Help Reducing Cold Start
Hi, I've been working with RunPod for a couple of months, it has been great.
I know the image only downloads one time, I know you have two options for optimization, embedding the model on the docker image or having a network volume but with less flexibility since it will be located only on one region. I'm embedding my model on the docker image plus executing scripts to cache the loading, config or downloading.
I'm using whisper-large-v3 model with my own code since it has a lot of optimizations. The cold start without any flashboot is between 15-45 seconds. My goal is to reduce this time as much as possible without depending on a high requests volume.
In this case, would a network volume with a specific available GPU reduce the cold start? I'm having trouble understanding if a network volume would do the trick. Is the cold start loading my container only or also loading that model, would a storage fix this?
10 Replies
I believe you've already implemented the optimal solution by embedding the model within the Docker image. This ensures fast access since the image is stored locally on the host machine. Using a network volume would likely slow things down due to the additional network data transfer. One option to consider is setting up an active worker. This setup could reduce cold start times, and since it's 40% cheaper when idle, it is a cost-effective solution. Additionally, for applications that are CPU-intensive at startup, using a CPU with a higher clock speed might improve performance. It’s worth testing to see if that helps.
@yhlong00000 Hi there, I am having a huge difference in cold start time between loading a model from the network volume in a Pod and Serverless, so two questions:
- Does the network volume perform poorly in Serverless compared to Pods?
- How can I choose a CPU with a higher clock speed in Serverless (I am already using as a GPU the RTX 4090)?
Thanks!
network volumes perform poorly in both Serverless and Pods. 😦
That is correct. But I am trying to figure out the discrepancy in model loading speed between the Pods and Serverless, for the same machine type. I also believe that the CPU is being throttled in Serverless.

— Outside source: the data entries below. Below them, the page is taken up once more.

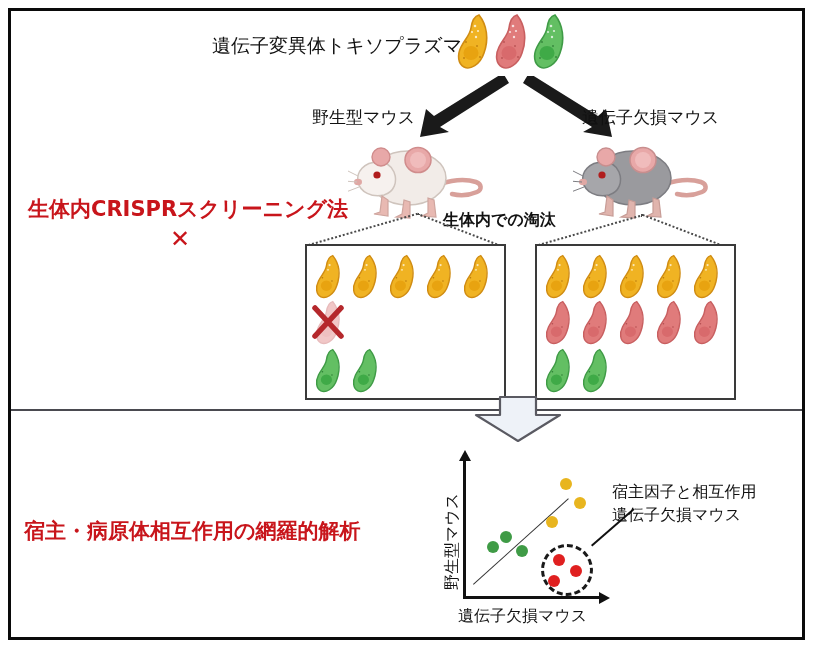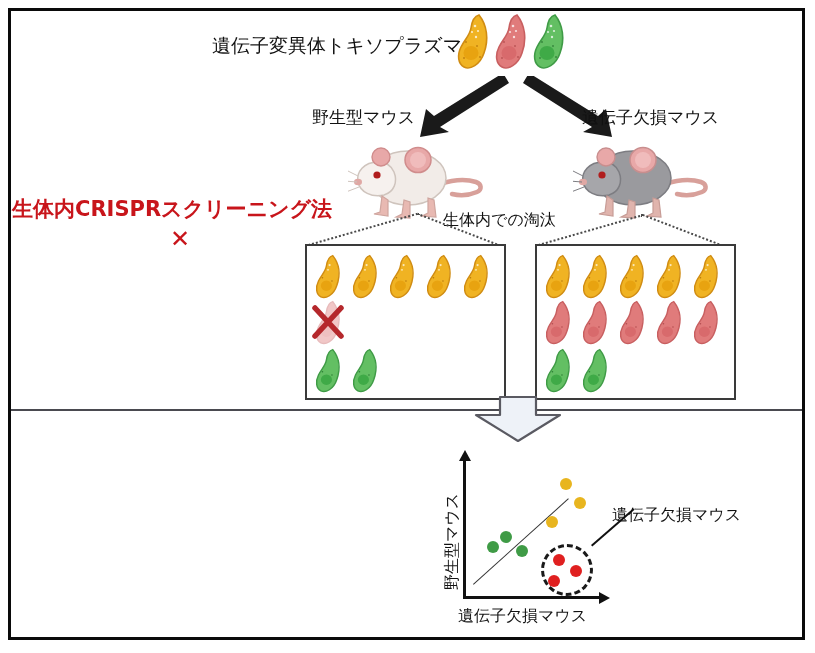"生体内CRISPRスクリーニング法" div.txt { left: 12px -> 28px }
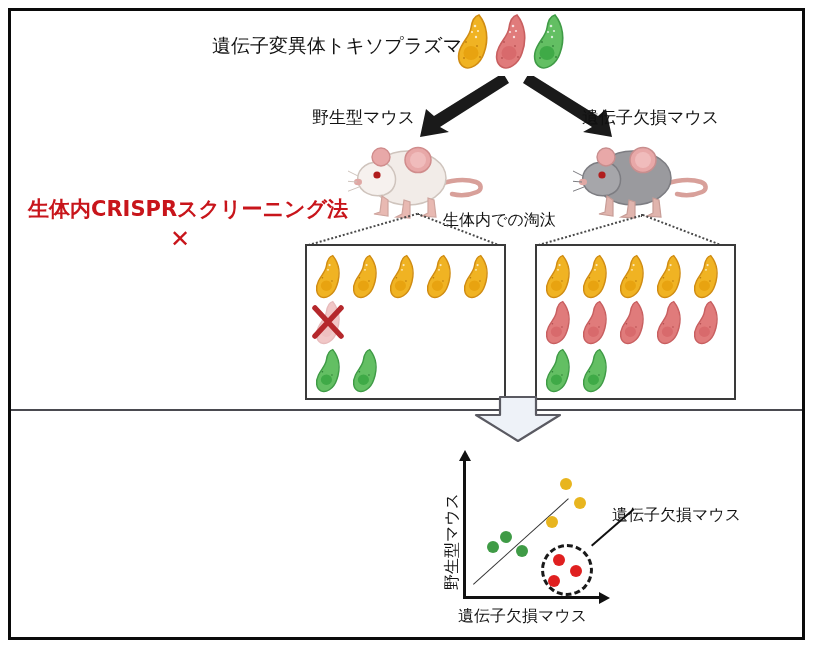"生体内での淘汰" div.txt { font-weight: none -> bold }
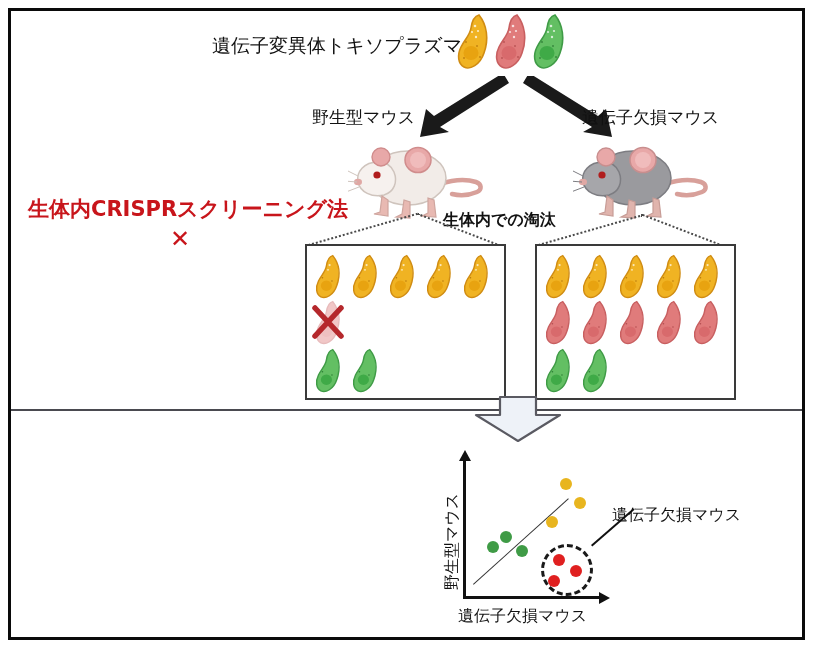"宿主因子と相互作用" div.txt { html: none -> <div>宿主因子と相互作用</div> }
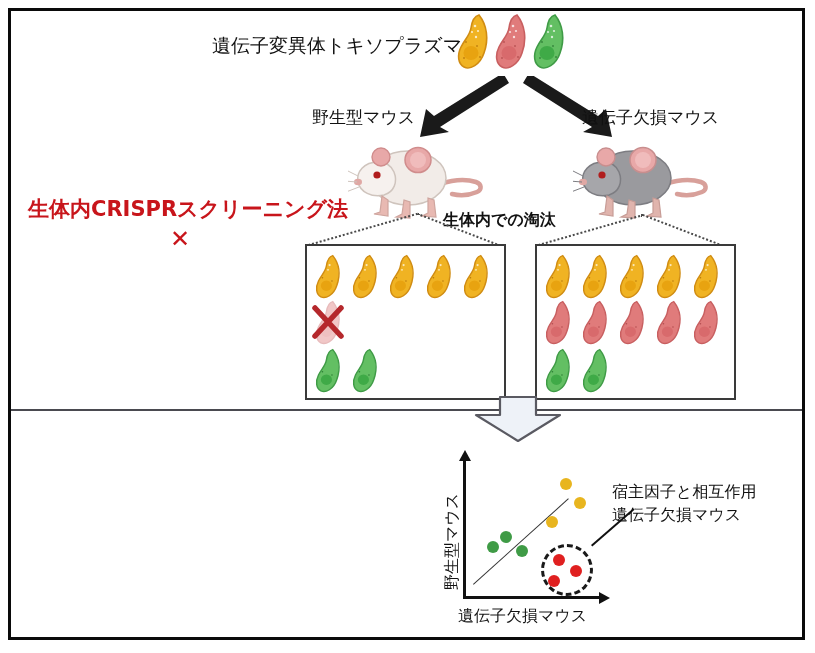"宿主・病原体相互作用の網羅的解析" div.txt { html: none -> <div>宿主・病原体相互作用の網羅的解析</div> }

Another explanation would be that the network volume is being "mounted" to the Pod and no more over the network. But this is just a guess..
I hope you find what you are looking for. If you do please share your results. I rarely use Pods so I'm not sure how they might differ.
Thank you, will do!
@yhlong00000 if I hav ana ctive worker should I implement logics to turn off and on this workers to not accumulate container storage or cache right?
The network volume is same, we might add filters for CPU in the future.
Not sure what are you asking, for serverless, if you set active worker > 0, we warm up the number of workers you set active and image is loaded in the host, so you won’t have cold start.
Sure but If I'm using storage frm the container or cache, this will be accumulated so at some point I'd have to reset the worker right? To avoid any complications
Reset? resetting / restarting workers arent really necesarry
it works well even without it